[Itemized modification records]
•••
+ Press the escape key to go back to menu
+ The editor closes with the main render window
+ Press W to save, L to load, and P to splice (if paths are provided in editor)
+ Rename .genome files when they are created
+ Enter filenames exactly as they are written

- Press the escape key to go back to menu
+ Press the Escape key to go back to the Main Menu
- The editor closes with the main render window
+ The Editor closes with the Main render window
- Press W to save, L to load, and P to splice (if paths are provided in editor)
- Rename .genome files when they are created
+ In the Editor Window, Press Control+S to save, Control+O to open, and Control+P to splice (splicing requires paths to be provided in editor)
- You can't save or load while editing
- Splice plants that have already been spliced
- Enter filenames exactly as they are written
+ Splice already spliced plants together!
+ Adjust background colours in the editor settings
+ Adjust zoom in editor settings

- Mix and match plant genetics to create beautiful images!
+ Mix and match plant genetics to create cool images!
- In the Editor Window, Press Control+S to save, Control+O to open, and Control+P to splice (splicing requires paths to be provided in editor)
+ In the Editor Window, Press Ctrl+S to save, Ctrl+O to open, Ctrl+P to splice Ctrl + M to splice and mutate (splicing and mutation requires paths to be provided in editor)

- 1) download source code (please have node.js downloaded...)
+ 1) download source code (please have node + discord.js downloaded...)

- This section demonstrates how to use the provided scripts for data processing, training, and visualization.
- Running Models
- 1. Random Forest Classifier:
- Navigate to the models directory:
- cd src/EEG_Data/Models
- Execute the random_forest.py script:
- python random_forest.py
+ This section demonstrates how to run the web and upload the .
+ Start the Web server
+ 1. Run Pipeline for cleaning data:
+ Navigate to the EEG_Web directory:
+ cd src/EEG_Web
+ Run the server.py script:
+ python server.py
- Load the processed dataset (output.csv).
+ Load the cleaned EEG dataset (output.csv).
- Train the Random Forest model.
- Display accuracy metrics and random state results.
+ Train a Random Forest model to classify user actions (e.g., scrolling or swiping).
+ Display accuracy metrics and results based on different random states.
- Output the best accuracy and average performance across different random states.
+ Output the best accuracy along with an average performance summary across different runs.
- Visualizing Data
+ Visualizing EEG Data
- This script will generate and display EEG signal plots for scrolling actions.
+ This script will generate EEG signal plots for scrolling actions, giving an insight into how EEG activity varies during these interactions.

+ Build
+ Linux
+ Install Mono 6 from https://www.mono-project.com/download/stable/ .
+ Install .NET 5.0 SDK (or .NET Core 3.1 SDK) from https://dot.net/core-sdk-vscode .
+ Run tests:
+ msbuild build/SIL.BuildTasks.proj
•••
• _WHAT TO PRODUCE_:
The full set of entries should be copied out exactly as given.

• _OUTPUT_:
+ Press the escape key to go back to menu
+ The editor closes with the main render window
+ Press W to save, L to load, and P to splice (if paths are provided in editor)
+ Rename .genome files when they are created
+ Enter filenames exactly as they are written

- Press the escape key to go back to menu
+ Press the Escape key to go back to the Main Menu
- The editor closes with the main render window
+ The Editor closes with the Main render window
- Press W to save, L to load, and P to splice (if paths are provided in editor)
- Rename .genome files when they are created
+ In the Editor Window, Press Control+S to save, Control+O to open, and Control+P to splice (splicing requires paths to be provided in editor)
- You can't save or load while editing
- Splice plants that have already been spliced
- Enter filenames exactly as they are written
+ Splice already spliced plants together!
+ Adjust background colours in the editor settings
+ Adjust zoom in editor settings

- Mix and match plant genetics to create beautiful images!
+ Mix and match plant genetics to create cool images!
- In the Editor Window, Press Control+S to save, Control+O to open, and Control+P to splice (splicing requires paths to be provided in editor)
+ In the Editor Window, Press Ctrl+S to save, Ctrl+O to open, Ctrl+P to splice Ctrl + M to splice and mutate (splicing and mutation requires paths to be provided in editor)

- 1) download source code (please have node.js downloaded...)
+ 1) download source code (please have node + discord.js downloaded...)

- This section demonstrates how to use the provided scripts for data processing, training, and visualization.
- Running Models
- 1. Random Forest Classifier:
- Navigate to the models directory:
- cd src/EEG_Data/Models
- Execute the random_forest.py script:
- python random_forest.py
+ This section demonstrates how to run the web and upload the .
+ Start the Web server
+ 1. Run Pipeline for cleaning data:
+ Navigate to the EEG_Web directory:
+ cd src/EEG_Web
+ Run the server.py script:
+ python server.py
- Load the processed dataset (output.csv).
+ Load the cleaned EEG dataset (output.csv).
- Train the Random Forest model.
- Display accuracy metrics and random state results.
+ Train a Random Forest model to classify user actions (e.g., scrolling or swiping).
+ Display accuracy metrics and results based on different random states.
- Output the best accuracy and average performance across different random states.
+ Output the best accuracy along with an average performance summary across different runs.
- Visualizing Data
+ Visualizing EEG Data
- This script will generate and display EEG signal plots for scrolling actions.
+ This script will generate EEG signal plots for scrolling actions, giving an insight into how EEG activity varies during these interactions.

+ Build
+ Linux
+ Install Mono 6 from https://www.mono-project.com/download/stable/ .
+ Install .NET 5.0 SDK (or .NET Core 3.1 SDK) from https://dot.net/core-sdk-vscode .
+ Run tests:
+ msbuild build/SIL.BuildTasks.proj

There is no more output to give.